A distance-time graph is a graphical representation of how far a body has traveled in a specified amount of time. It is used to depict the relationship between distance and time, where distance is plotted on the Y-axis and time is plotted on the X-axis. Let’s first learn the importance of distance-time graphs.
Importance of distance-time graphs
Distance-time graphs help to study the motion of bodies. A distance-time graph shows how far someone or something has traveled and how long it took them/it to travel that distance. A distance-time graph is obtained when the data of distance and time obtained while studying the motion of a body is plotted on a rectangular graph.
The graphs shown above are distance-time graphs for various types of body motion.
- When a body is steady or stationary,
- When a body is moving at a uniform speed,
- When a body is moving non-uniformly with increasing speed, and
- When a body is moving non-uniformly with decreasing speed.
The following are the points concluded from the distance-time graphs.
- When a body is at rest, then the graph is parallel to the axis where time is plotted.
- When the motion of a body is uniform, then the distance-time graph is a straight line.
- The slope of the distance-time graph is equal to the speed of the body.
- The slope of the straight-line graph is constant regardless of the chosen interval. This implies that an object moving uniformly will always move at the same speed.
- The speed increases as the graph become steeper.
- A negative gradient or slope means the body is returning to the starting point.
Problem 1: The graph below describes the journey of a man. Determine the speed of the man for each part of the journey.

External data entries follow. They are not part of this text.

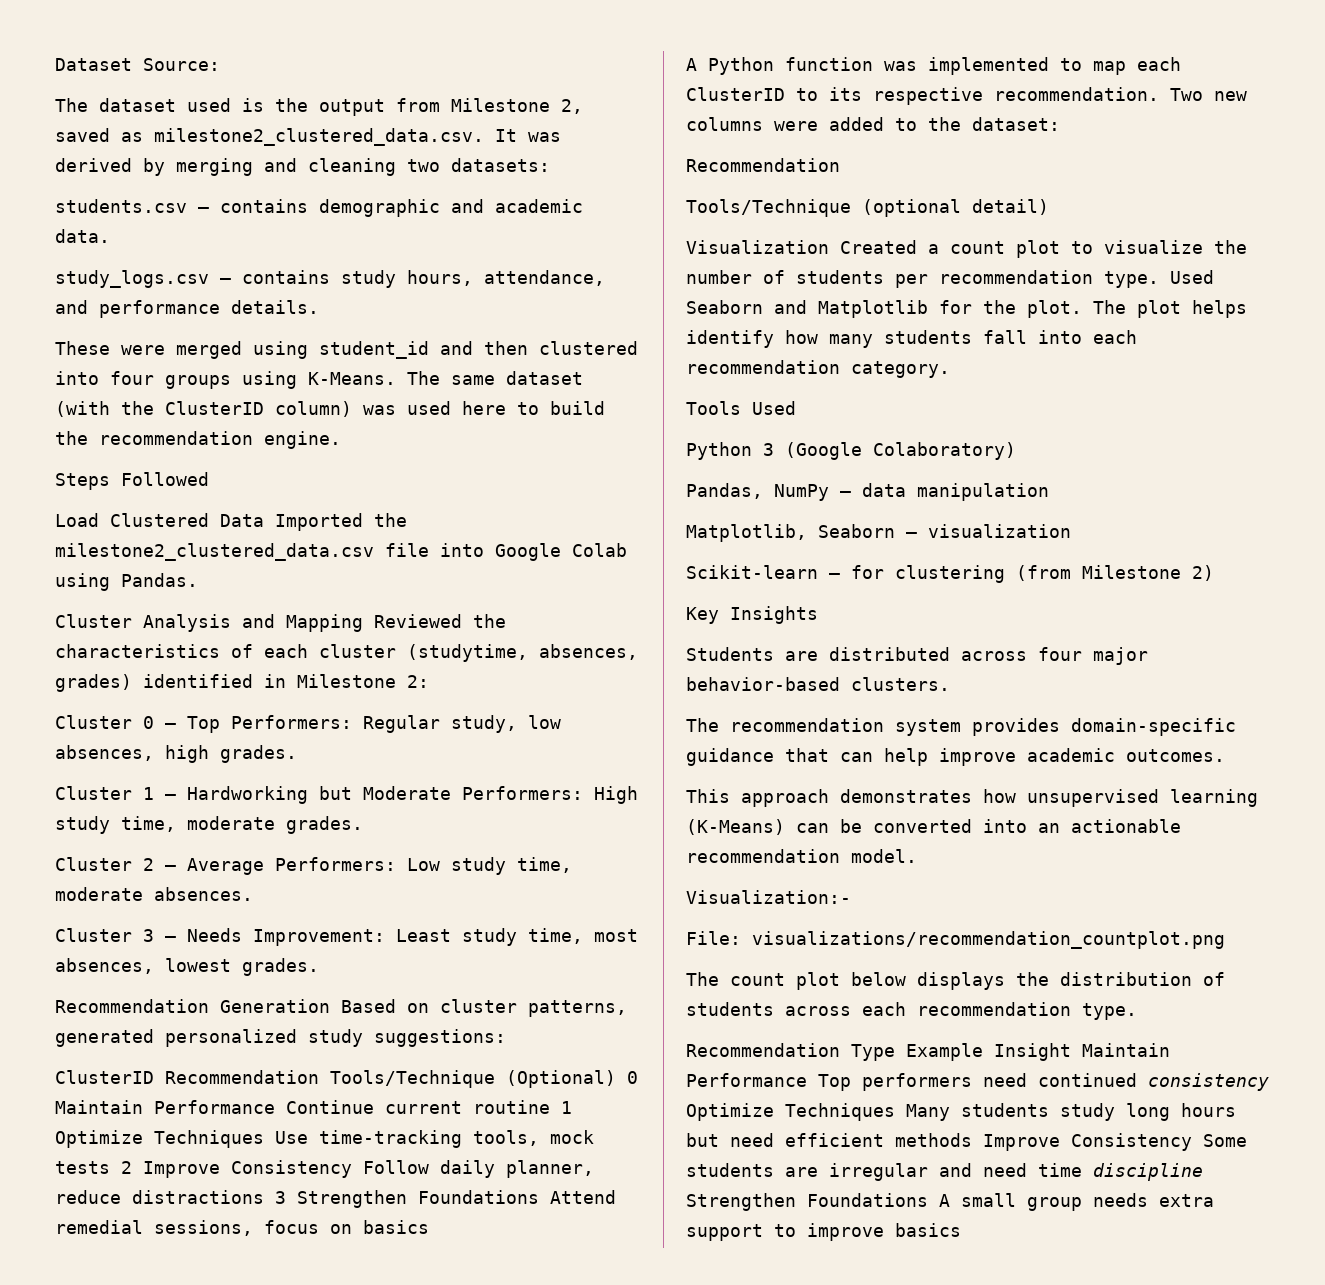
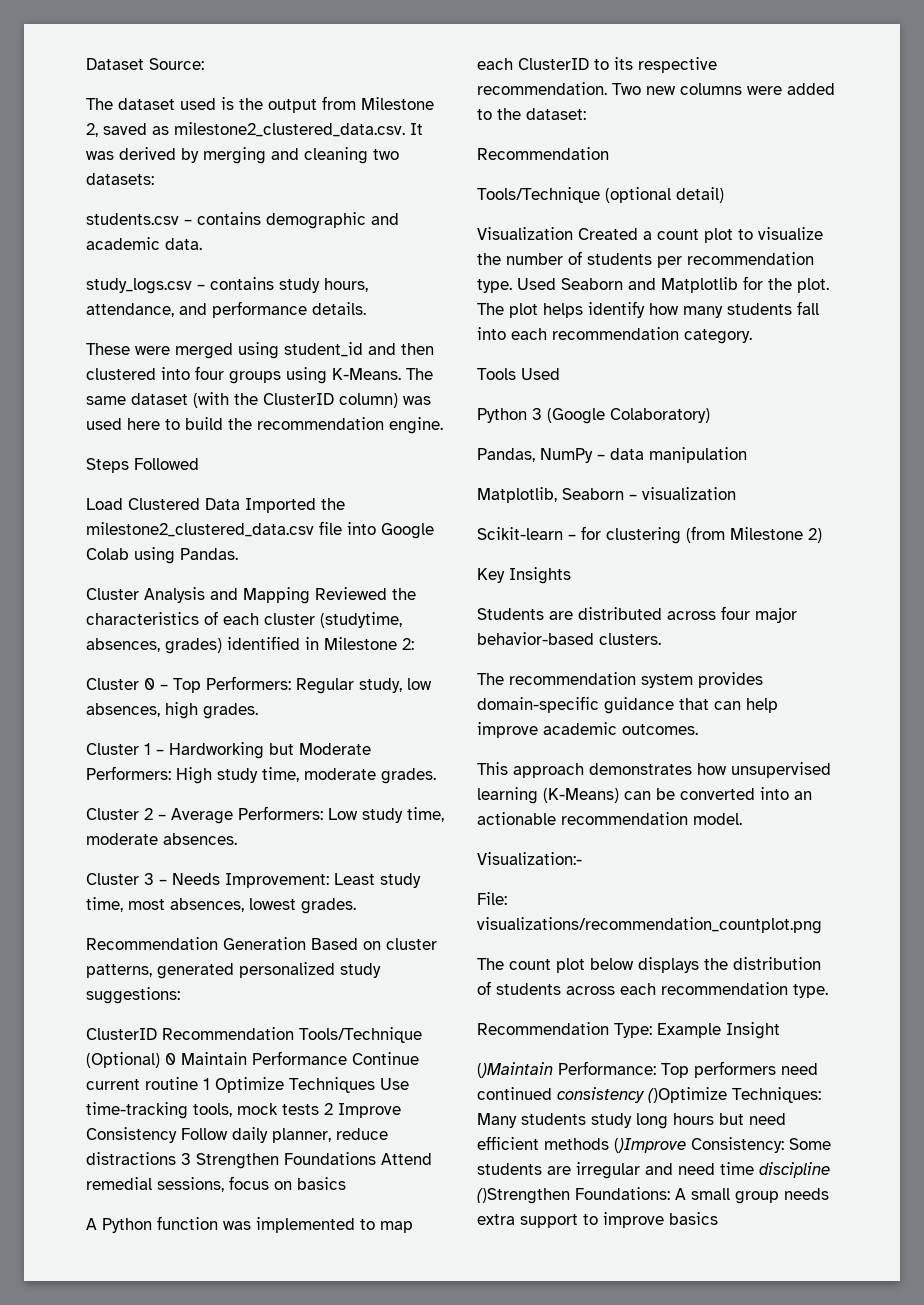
- Recommendation Type Example Insight Maintain Performance Top performers need continued consistency Optimize Techniques Many students study long hours but need efficient methods Improve Consistency Some students are irregular and need time discipline Strengthen Foundations A small group needs extra support to improve basics
+ Recommendation Type: Example Insight
+ ()Maintain Performance: Top performers need continued consistency ()Optimize Techniques: Many students study long hours but need efficient methods ()Improve Consistency: Some students are irregular and need time discipline ()Strengthen Foundations: A small group needs extra support to improve basics

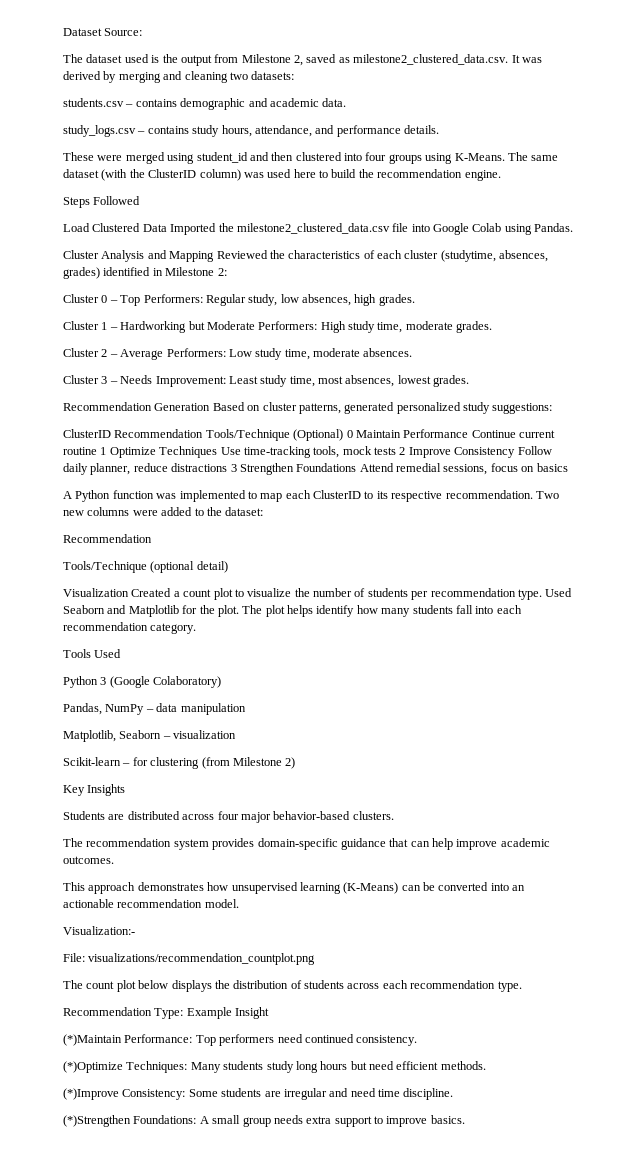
- ()Maintain Performance: Top performers need continued consistency ()Optimize Techniques: Many students study long hours but need efficient methods ()Improve Consistency: Some students are irregular and need time discipline ()Strengthen Foundations: A small group needs extra support to improve basics
+ (*)Maintain Performance: Top performers need continued consistency.
+ (*)Optimize Techniques: Many students study long hours but need efficient methods.
+ (*)Improve Consistency: Some students are irregular and need time discipline.
+ (*)Strengthen Foundations: A small group needs extra support to improve basics.

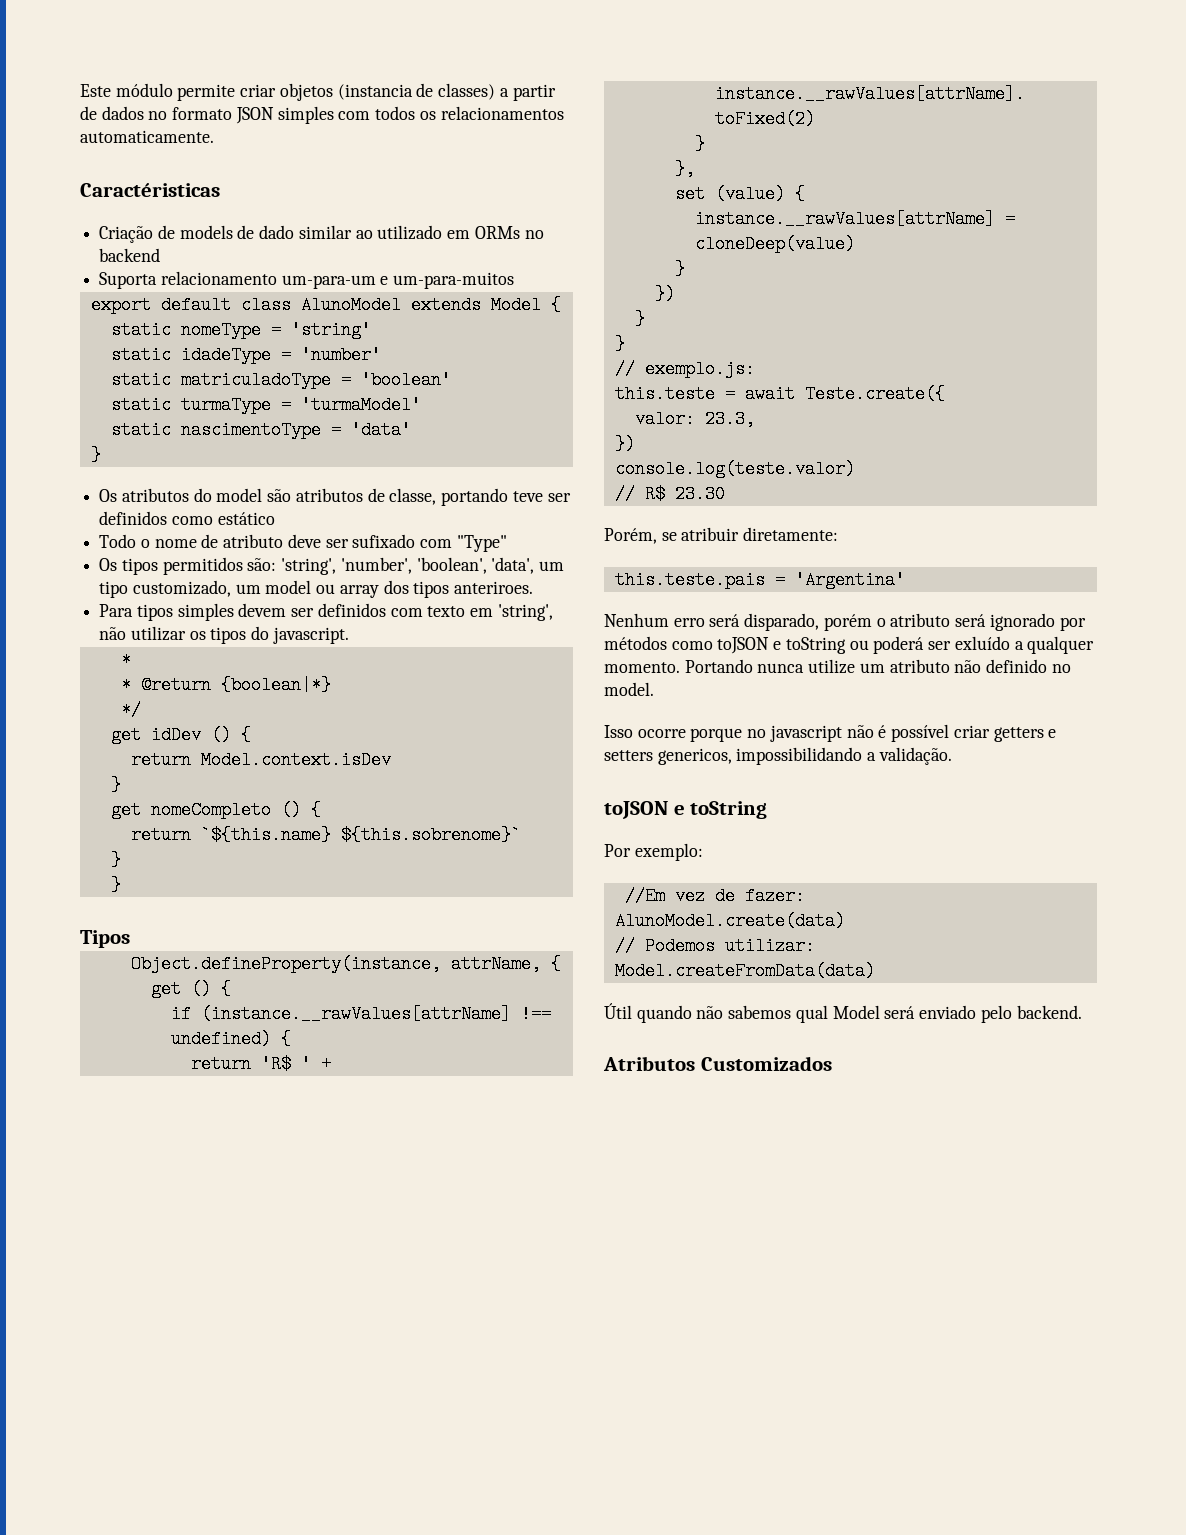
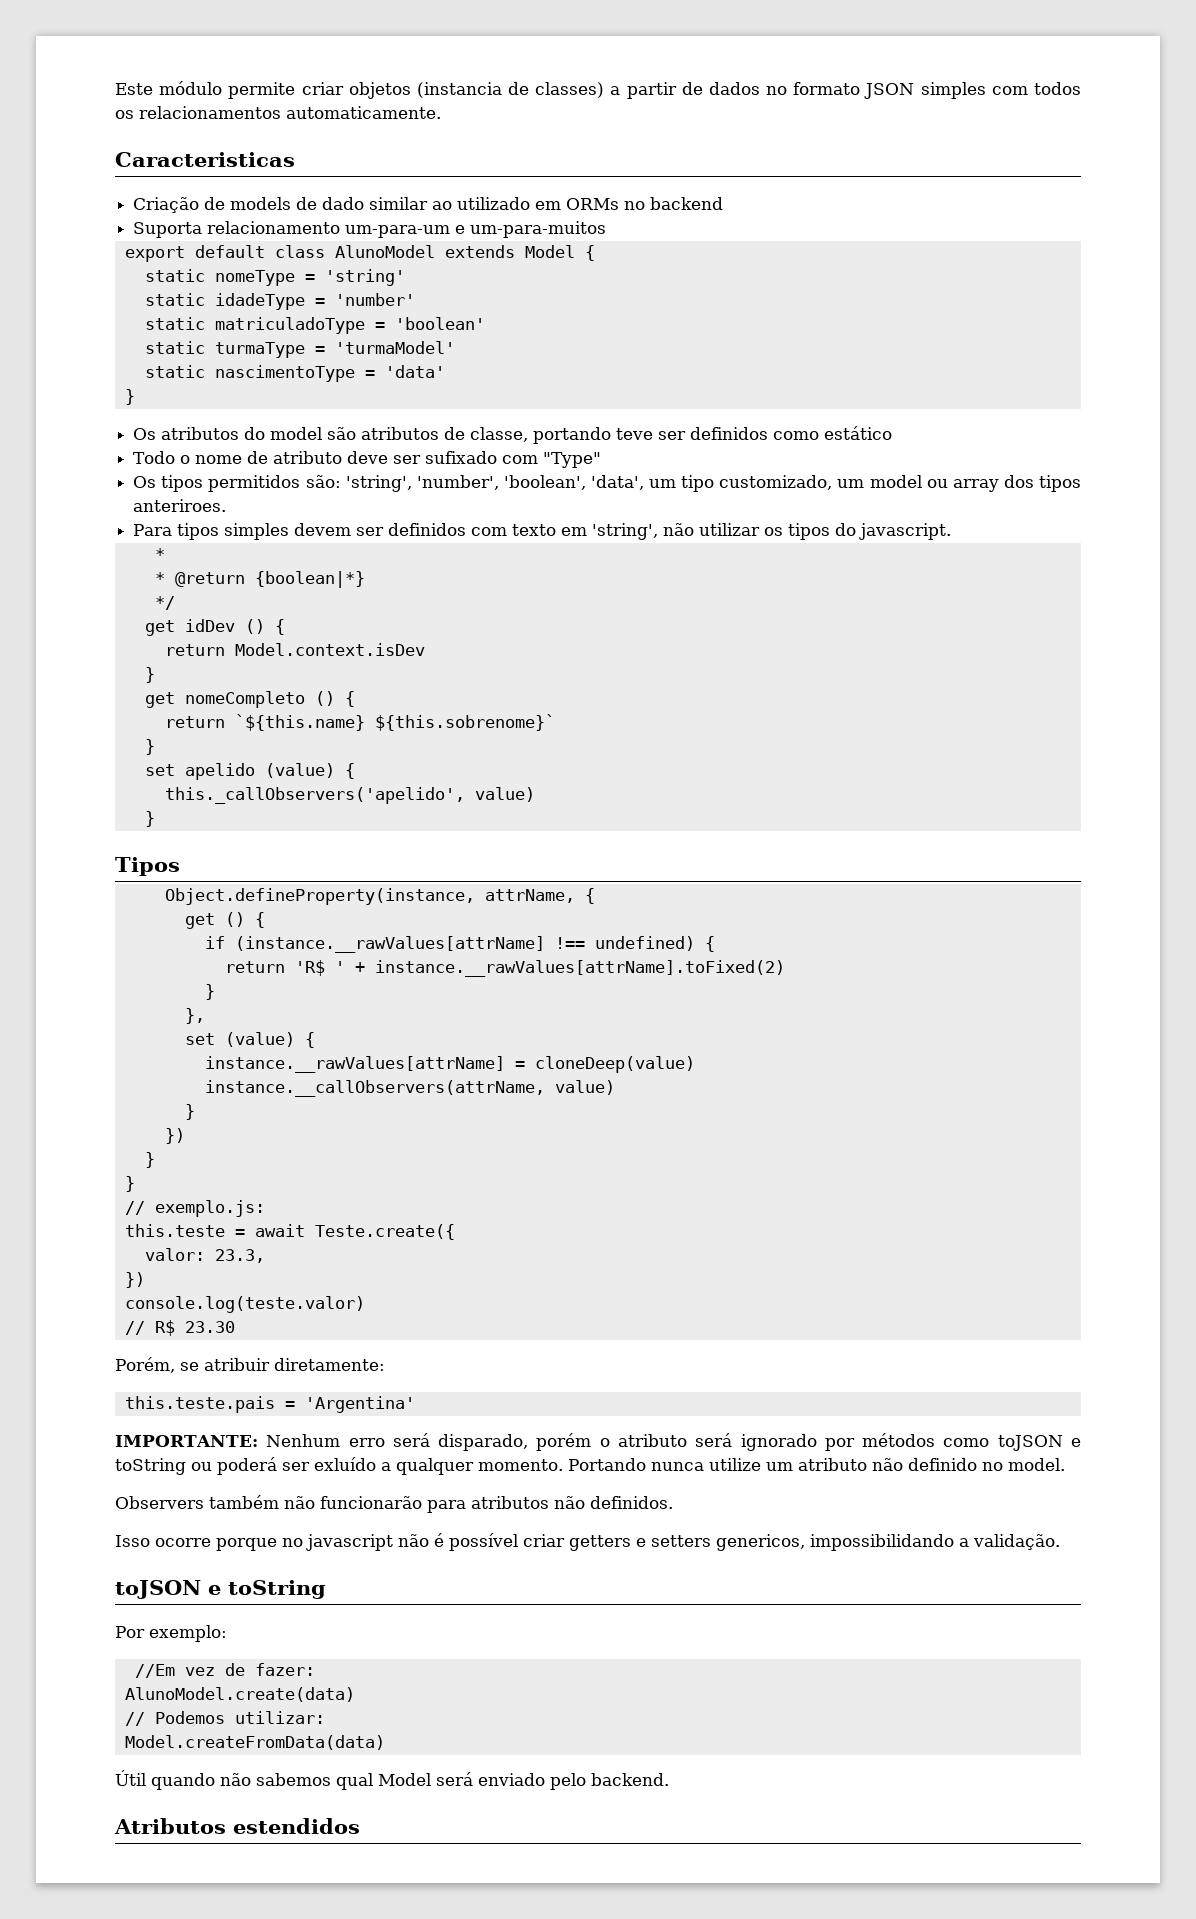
- Caractéristicas
+ Caracteristicas
+ set apelido (value) {
+ this._callObservers('apelido', value)
+ instance.__callObservers(attrName, value)
- Nenhum erro será disparado, porém o atributo será ignorado por métodos como toJSON e toString ou poderá ser exluído a qualquer momento.
+ IMPORTANTE: Nenhum erro será disparado, porém o atributo será ignorado por métodos como toJSON e toString ou poderá ser exluído a qualquer momento.
+ Observers também não funcionarão para atributos não definidos.
- Atributos Customizados
+ Atributos estendidos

From the given graph, we can conclude that,
- Part a: From 10:00 to 11:30, the man traveled 15 km from the starting point in 1.5 hours.
- Part b: From 11:30 to 13:30, the man is at rest, so the distance remains the same.
- Part c: From 13:00 to 14:30, the man traveled the 15 km back to where they began in 1 hr.
- The speed at part a: Speed = 15/1.5 = 10 km/h
- The speed at part b: Speed = 0/2 = 0 km/h (not moving)
- The speed at part c: Speed = 15/1 = 15 km/hr
Problem 2: Jay is going for a drive in his car. The distance-time graph given below describes his full journey. Calculate his total distance traveled during his journey, as well as his average speed between 4:30 and 5:30.
Jay traveled 30 km away from his home and then stopped for a while. He again drove 20 km and stopped briefly. He then traveled 50 km back home.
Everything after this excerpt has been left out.